Fike v. State

COHEN, J.

The issue in this appeal is whether Kyle Warren Fike’s Michigan conviction qualifies as a “violation of a similar law of another jurisdiction” under section 775.21(4)(a)l.b., Florida Statutes (2009), such that he could be designated a sexual predator. Reluctantly, we conclude it cannot.

This is Fike’s second appeal to this court. In his first appeal, this court reversed his convictions for sexual battery and two counts of lewd or lascivious molestation on his eleven-year-old daughter because the trial court erred in admitting evidence that Fike forced his former brother-in-law to perform oral sex on him when the boy was between three and seven years old. See Fike v. State, 4 So.3d 734 (Fla. 5th DCA 2009). On remand, Fike pled nolo contendere to one count of lewd or lascivious conduct. After accepting the plea and sentencing him, the trial court designated Fike a sexual predator based on his prior Michigan conviction for assault with intent to commit criminal sexual conduct involving penetration, in violation of MCL 750.520g(l).1

Sexual predator designation is governed by section 775.21(4)(a)l.b. and requires a qualifying current felony conviction, which the parties concede was met when Fike pled to lewd or lascivious conduct — a violation of section 800.04, Florida Statutes. It also requires a qualifying prior conviction. A prior conviction qualifies when a defendant

has previously been convicted of or found to have committed, or has pled nolo contendere or guilty to, regardless of adjudication, any violation of s. 787.01, s. 787.02, or s. 787.025(2)(c), where the victim is a minor and the defendant is *849not the victim’s parent or guardian; s. 794.011, excluding s. 794.011(1), excluding 794.011(10); s. 794.05; s. 796.03; s. 796.035; s. 800.04; s. 825.1025; s. 827.071; s. 847.0133; s. 847.0135, excluding s. 847.0135(6); s. 847.0145; or s. 985.701(1); or a violation of a similar law of another jurisdiction;

§ 775.21(4)(a)l.b.

What constitutes a “violation of a similar law of another jurisdiction” has not been addressed in the context of sexual predator designation. In the context of sentencing, however, the supreme court has required the elements of the out-of-state conviction be similar to those of a Florida statute. See Dautel v. State, 658 So.2d 88, 89 (Fla.1995); Forehand v. State, 537 So.2d 103, 104 (Fla.1989). While these decisions are persuasive, we do not find them to be binding because being designated a sexual predator does not implicate the same considerations or concerns involved in sentencing. Sexual predator designation is not a punishment, only a status. See § 775.21(d).
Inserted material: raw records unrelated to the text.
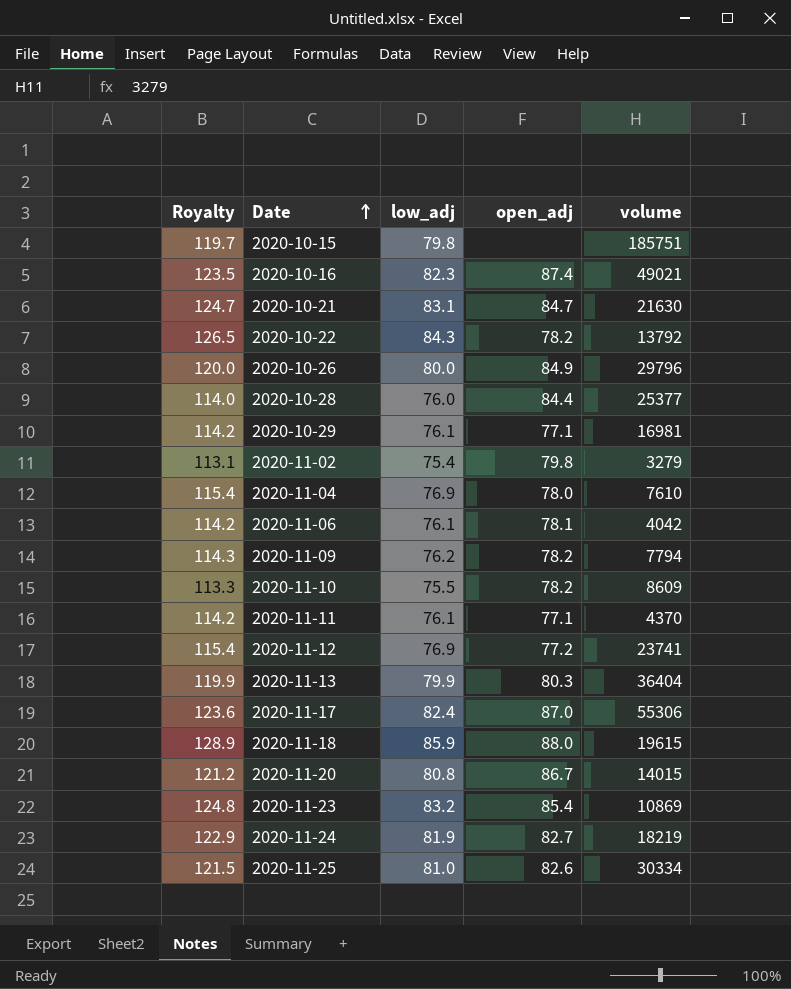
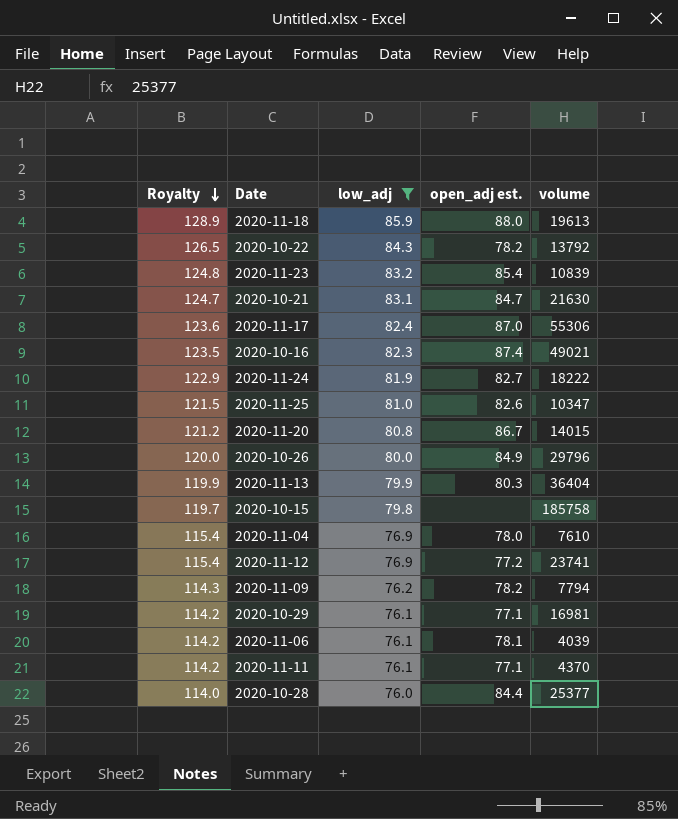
filter: none -> low_adj >= 76.0
row order: Date ascending -> Royalty descending
column name: open_adj -> open_adj est.
2020-11-18 | volume: 19615 -> 19613
2020-11-23 | volume: 10869 -> 10839
2020-11-24 | volume: 18219 -> 18222
2020-11-25 | volume: 30334 -> 10347
2020-10-15 | volume: 185751 -> 185758
2020-11-06 | volume: 4042 -> 4039

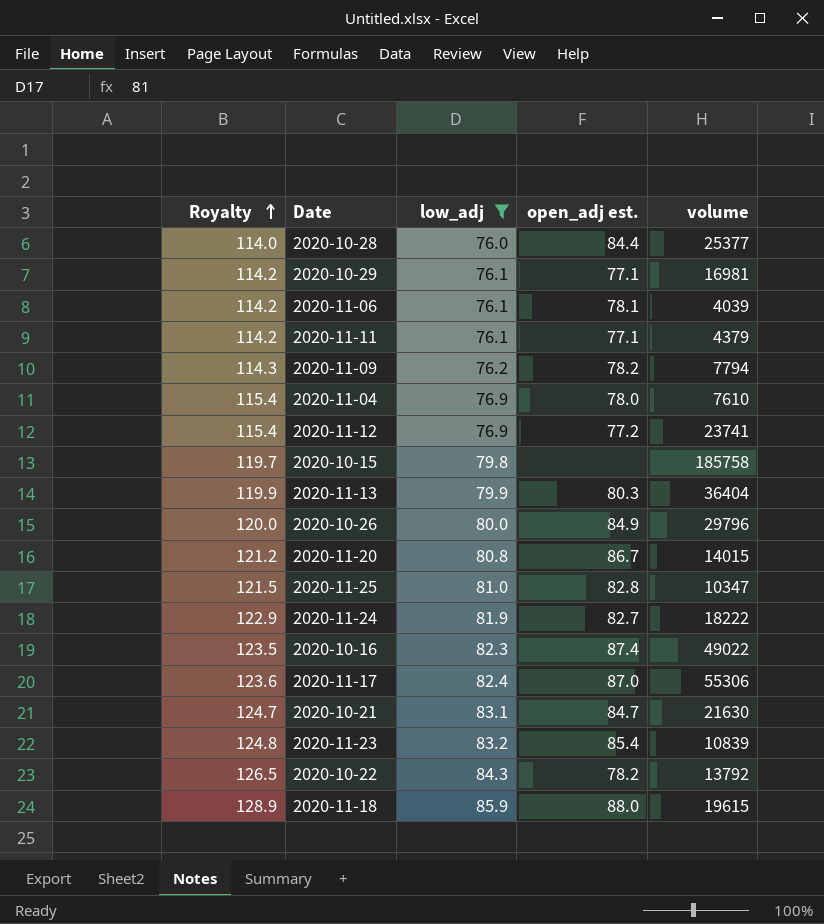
row order: Royalty descending -> Royalty ascending
2020-11-11 | volume: 4370 -> 4379
2020-11-25 | open_adj est.: 82.6 -> 82.8
2020-10-16 | volume: 49021 -> 49022
2020-11-18 | volume: 19613 -> 19615

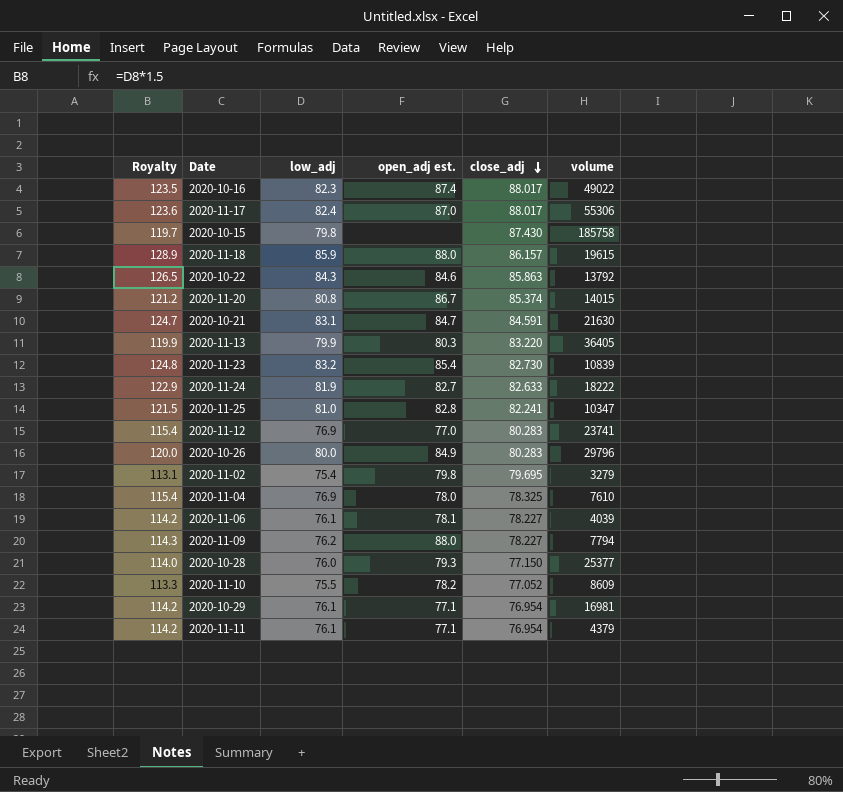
filter: low_adj >= 76.0 -> none
row order: Royalty ascending -> close_adj descending
column close_adj | position: none -> 5
2020-10-22 | open_adj est.: 78.2 -> 84.6
2020-11-13 | volume: 36404 -> 36405
2020-11-12 | open_adj est.: 77.2 -> 77.0
2020-11-09 | open_adj est.: 78.2 -> 88.0
2020-10-28 | open_adj est.: 84.4 -> 79.3

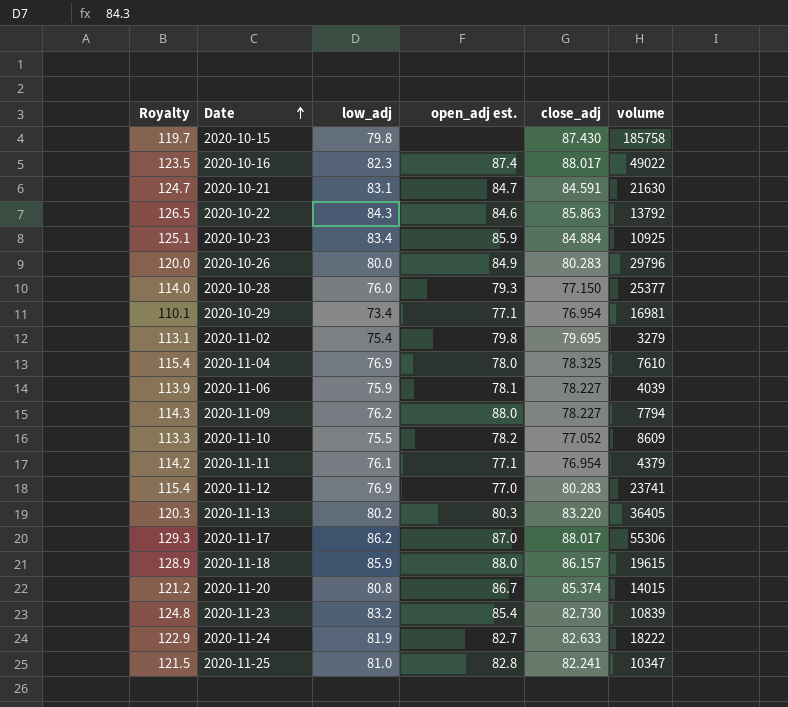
row order: close_adj descending -> Date ascending
row 2020-10-23: none -> 125.1 | 83.4 | 85.9 | 84.884 | 10925
2020-10-29 | Royalty: 114.2 -> 110.1
2020-10-29 | low_adj: 76.1 -> 73.4
2020-11-06 | Royalty: 114.2 -> 113.9
2020-11-06 | low_adj: 76.1 -> 75.9
2020-11-13 | Royalty: 119.9 -> 120.3
2020-11-13 | low_adj: 79.9 -> 80.2
2020-11-17 | Royalty: 123.6 -> 129.3
2020-11-17 | low_adj: 82.4 -> 86.2

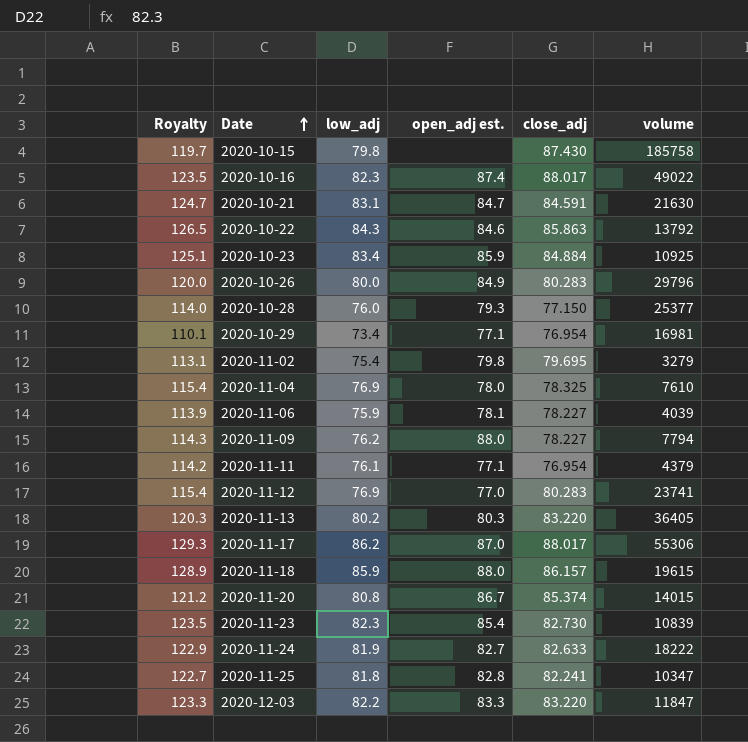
row 2020-11-10: 113.3 | 75.5 | 78.2 | 77.052 | 8609 -> none
2020-11-23 | Royalty: 124.8 -> 123.5
2020-11-23 | low_adj: 83.2 -> 82.3
2020-11-25 | Royalty: 121.5 -> 122.7
2020-11-25 | low_adj: 81.0 -> 81.8
row 2020-12-03: none -> 123.3 | 82.2 | 83.3 | 83.220 | 11847

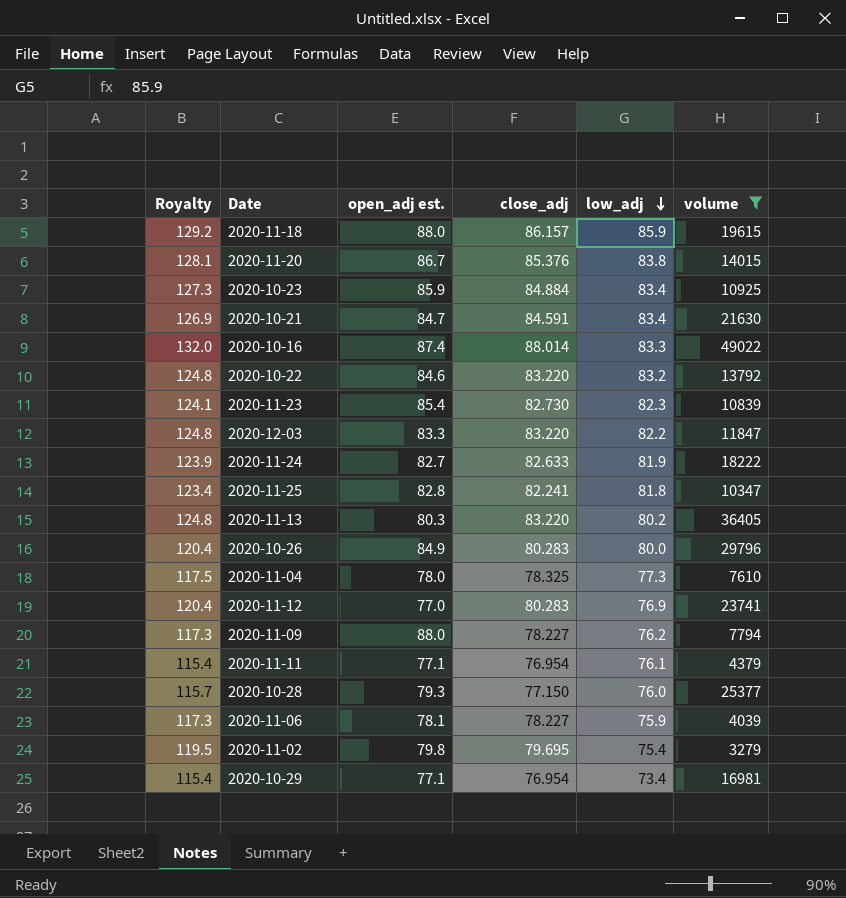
filter: none -> volume <= 49022
row order: Date ascending -> low_adj descending
column Royalty | formula: [low_adj] * 1.5 -> [close_adj] * 1.5
column low_adj | position: 3 -> 5
2020-11-20 | close_adj: 85.374 -> 85.376
2020-11-20 | low_adj: 80.8 -> 83.8
2020-10-21 | low_adj: 83.1 -> 83.4
2020-10-16 | close_adj: 88.017 -> 88.014
2020-10-16 | low_adj: 82.3 -> 83.3
2020-10-22 | close_adj: 85.863 -> 83.220
2020-10-22 | low_adj: 84.3 -> 83.2
2020-11-04 | low_adj: 76.9 -> 77.3

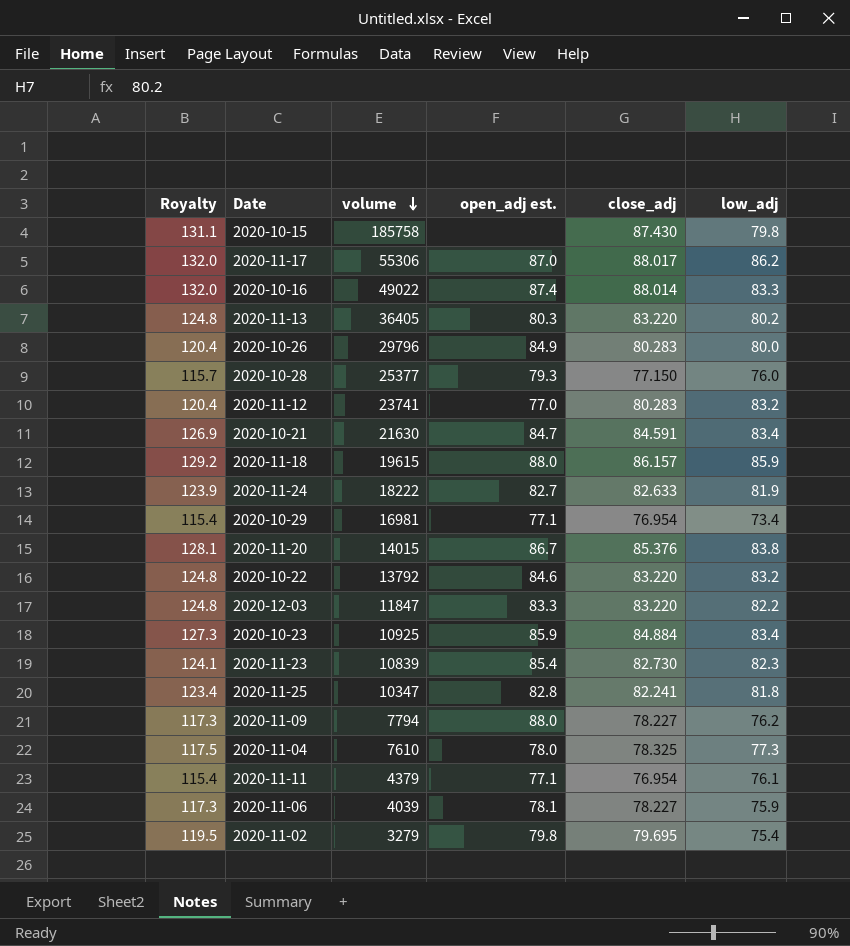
filter: volume <= 49022 -> none
row order: low_adj descending -> volume descending
column volume | position: 6 -> 3
2020-11-12 | low_adj: 76.9 -> 83.2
The meaning of “violation of a similar law of another jurisdiction” need not be fully defined or explored because Fike’s Michigan conviction does not qualify him for sexual predator designation. The assertion that the lewd or lascivious offenses listed in section 800.04 are similar is unpersuasive because these offenses require proof the victim was younger than sixteen years old. MCL 720.520g does not and, therefore, it is not a similar law.2 Consequently, we conclude that Fike did not qualify for sexual predator designation and the designation must be reversed.

REVERSED.

MONACO, C.J. and EVANDER, J„ concur.

. The trial court's written order found Fike's prior conviction was a violation of MCL 750.520g(2), assault with intent to commit criminal sexual conduct in the second degree. Based on this court’s conclusion, we note, but do not need to address, this discrepancy.

. The elements of an assault with the intent to commit criminal sexual conduct involving penetration are 1) assault; 2) intentionally touching the victim’s genital area, groin, inner thigh, buttock, breast, or the clothing immediately covering these parts; 3) the touching was done for sexual arousal, sexual gratification, a sexual purpose or in a sexual manner to exact revenge, humiliate, or out of anger; and 4) sexual intercourse (vaginal or anal), oral sex, or any other intrusion of a body part into the "genital or anal openings” of another. See MCL 750.520a(r), 750.520g(l); People v. Nickens, 470 Mich. 622, 685 N.W.2d 657, 661 (2004).